ABOUT THIS EXERCISE:
Return every record exactly as it appears. Leave nothing out.

SUPPLIED RECORDS:
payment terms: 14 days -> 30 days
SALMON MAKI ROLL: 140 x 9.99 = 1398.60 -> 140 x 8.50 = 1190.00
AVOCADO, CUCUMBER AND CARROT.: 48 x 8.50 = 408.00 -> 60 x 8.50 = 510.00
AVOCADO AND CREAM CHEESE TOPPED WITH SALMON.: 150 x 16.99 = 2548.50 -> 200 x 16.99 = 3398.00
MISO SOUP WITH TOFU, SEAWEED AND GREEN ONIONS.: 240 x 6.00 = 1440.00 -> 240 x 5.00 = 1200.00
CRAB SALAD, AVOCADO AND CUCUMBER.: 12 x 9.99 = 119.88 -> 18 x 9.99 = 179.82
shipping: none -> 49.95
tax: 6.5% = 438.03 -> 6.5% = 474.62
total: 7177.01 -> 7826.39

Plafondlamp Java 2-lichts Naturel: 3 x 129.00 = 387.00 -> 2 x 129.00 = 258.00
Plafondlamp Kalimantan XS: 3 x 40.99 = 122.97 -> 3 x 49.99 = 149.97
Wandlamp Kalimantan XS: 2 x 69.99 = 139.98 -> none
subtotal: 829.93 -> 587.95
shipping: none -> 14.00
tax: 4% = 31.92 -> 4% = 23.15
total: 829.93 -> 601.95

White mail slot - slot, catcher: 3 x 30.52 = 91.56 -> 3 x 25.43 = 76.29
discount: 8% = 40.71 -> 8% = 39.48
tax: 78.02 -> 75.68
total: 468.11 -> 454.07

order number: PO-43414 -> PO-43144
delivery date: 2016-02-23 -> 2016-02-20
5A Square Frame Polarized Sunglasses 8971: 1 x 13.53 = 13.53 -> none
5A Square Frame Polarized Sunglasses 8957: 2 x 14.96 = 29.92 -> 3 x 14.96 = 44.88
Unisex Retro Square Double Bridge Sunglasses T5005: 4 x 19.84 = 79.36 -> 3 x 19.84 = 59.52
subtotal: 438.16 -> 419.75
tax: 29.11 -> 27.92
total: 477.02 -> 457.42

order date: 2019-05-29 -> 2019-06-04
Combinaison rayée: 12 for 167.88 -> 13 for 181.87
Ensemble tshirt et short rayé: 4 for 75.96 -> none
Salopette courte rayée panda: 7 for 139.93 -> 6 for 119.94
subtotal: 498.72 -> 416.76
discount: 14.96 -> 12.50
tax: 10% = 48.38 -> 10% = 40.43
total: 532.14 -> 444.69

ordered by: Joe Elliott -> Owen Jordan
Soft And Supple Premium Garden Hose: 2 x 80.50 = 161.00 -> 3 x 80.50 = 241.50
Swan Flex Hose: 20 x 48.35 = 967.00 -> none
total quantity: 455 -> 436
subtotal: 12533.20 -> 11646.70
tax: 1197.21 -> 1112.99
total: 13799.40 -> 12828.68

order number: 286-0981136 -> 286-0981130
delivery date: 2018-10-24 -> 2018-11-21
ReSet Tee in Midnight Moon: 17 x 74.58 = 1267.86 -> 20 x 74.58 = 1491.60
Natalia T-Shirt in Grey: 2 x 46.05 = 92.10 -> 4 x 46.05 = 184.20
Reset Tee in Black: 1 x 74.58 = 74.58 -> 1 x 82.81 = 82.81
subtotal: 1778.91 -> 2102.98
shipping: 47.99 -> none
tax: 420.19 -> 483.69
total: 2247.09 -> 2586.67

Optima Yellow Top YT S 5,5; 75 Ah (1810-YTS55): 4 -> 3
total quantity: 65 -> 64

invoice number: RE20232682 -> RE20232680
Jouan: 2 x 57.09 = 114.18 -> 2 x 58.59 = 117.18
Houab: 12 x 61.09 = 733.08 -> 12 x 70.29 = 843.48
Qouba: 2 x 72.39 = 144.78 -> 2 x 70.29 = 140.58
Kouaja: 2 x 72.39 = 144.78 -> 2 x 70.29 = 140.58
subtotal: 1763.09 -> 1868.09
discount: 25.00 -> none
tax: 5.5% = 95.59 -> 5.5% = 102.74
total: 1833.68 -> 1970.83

WRITTEN ANSWER:
payment terms: 14 days -> 30 days
SALMON MAKI ROLL: 140 x 9.99 = 1398.60 -> 140 x 8.50 = 1190.00
AVOCADO, CUCUMBER AND CARROT.: 48 x 8.50 = 408.00 -> 60 x 8.50 = 510.00
AVOCADO AND CREAM CHEESE TOPPED WITH SALMON.: 150 x 16.99 = 2548.50 -> 200 x 16.99 = 3398.00
MISO SOUP WITH TOFU, SEAWEED AND GREEN ONIONS.: 240 x 6.00 = 1440.00 -> 240 x 5.00 = 1200.00
CRAB SALAD, AVOCADO AND CUCUMBER.: 12 x 9.99 = 119.88 -> 18 x 9.99 = 179.82
shipping: none -> 49.95
tax: 6.5% = 438.03 -> 6.5% = 474.62
total: 7177.01 -> 7826.39

Plafondlamp Java 2-lichts Naturel: 3 x 129.00 = 387.00 -> 2 x 129.00 = 258.00
Plafondlamp Kalimantan XS: 3 x 40.99 = 122.97 -> 3 x 49.99 = 149.97
Wandlamp Kalimantan XS: 2 x 69.99 = 139.98 -> none
subtotal: 829.93 -> 587.95
shipping: none -> 14.00
tax: 4% = 31.92 -> 4% = 23.15
total: 829.93 -> 601.95

White mail slot - slot, catcher: 3 x 30.52 = 91.56 -> 3 x 25.43 = 76.29
discount: 8% = 40.71 -> 8% = 39.48
tax: 78.02 -> 75.68
total: 468.11 -> 454.07

order number: PO-43414 -> PO-43144
delivery date: 2016-02-23 -> 2016-02-20
5A Square Frame Polarized Sunglasses 8971: 1 x 13.53 = 13.53 -> none
5A Square Frame Polarized Sunglasses 8957: 2 x 14.96 = 29.92 -> 3 x 14.96 = 44.88
Unisex Retro Square Double Bridge Sunglasses T5005: 4 x 19.84 = 79.36 -> 3 x 19.84 = 59.52
subtotal: 438.16 -> 419.75
tax: 29.11 -> 27.92
total: 477.02 -> 457.42

order date: 2019-05-29 -> 2019-06-04
Combinaison rayée: 12 for 167.88 -> 13 for 181.87
Ensemble tshirt et short rayé: 4 for 75.96 -> none
Salopette courte rayée panda: 7 for 139.93 -> 6 for 119.94
subtotal: 498.72 -> 416.76
discount: 14.96 -> 12.50
tax: 10% = 48.38 -> 10% = 40.43
total: 532.14 -> 444.69

ordered by: Joe Elliott -> Owen Jordan
Soft And Supple Premium Garden Hose: 2 x 80.50 = 161.00 -> 3 x 80.50 = 241.50
Swan Flex Hose: 20 x 48.35 = 967.00 -> none
total quantity: 455 -> 436
subtotal: 12533.20 -> 11646.70
tax: 1197.21 -> 1112.99
total: 13799.40 -> 12828.68

order number: 286-0981136 -> 286-0981130
delivery date: 2018-10-24 -> 2018-11-21
ReSet Tee in Midnight Moon: 17 x 74.58 = 1267.86 -> 20 x 74.58 = 1491.60
Natalia T-Shirt in Grey: 2 x 46.05 = 92.10 -> 4 x 46.05 = 184.20
Reset Tee in Black: 1 x 74.58 = 74.58 -> 1 x 82.81 = 82.81
subtotal: 1778.91 -> 2102.98
shipping: 47.99 -> none
tax: 420.19 -> 483.69
total: 2247.09 -> 2586.67

Optima Yellow Top YT S 5,5; 75 Ah (1810-YTS55): 4 -> 3
total quantity: 65 -> 64

invoice number: RE20232682 -> RE20232680
Jouan: 2 x 57.09 = 114.18 -> 2 x 58.59 = 117.18
Houab: 12 x 61.09 = 733.08 -> 12 x 70.29 = 843.48
Qouba: 2 x 72.39 = 144.78 -> 2 x 70.29 = 140.58
Kouaja: 2 x 72.39 = 144.78 -> 2 x 70.29 = 140.58
subtotal: 1763.09 -> 1868.09
discount: 25.00 -> none
tax: 5.5% = 95.59 -> 5.5% = 102.74
total: 1833.68 -> 1970.83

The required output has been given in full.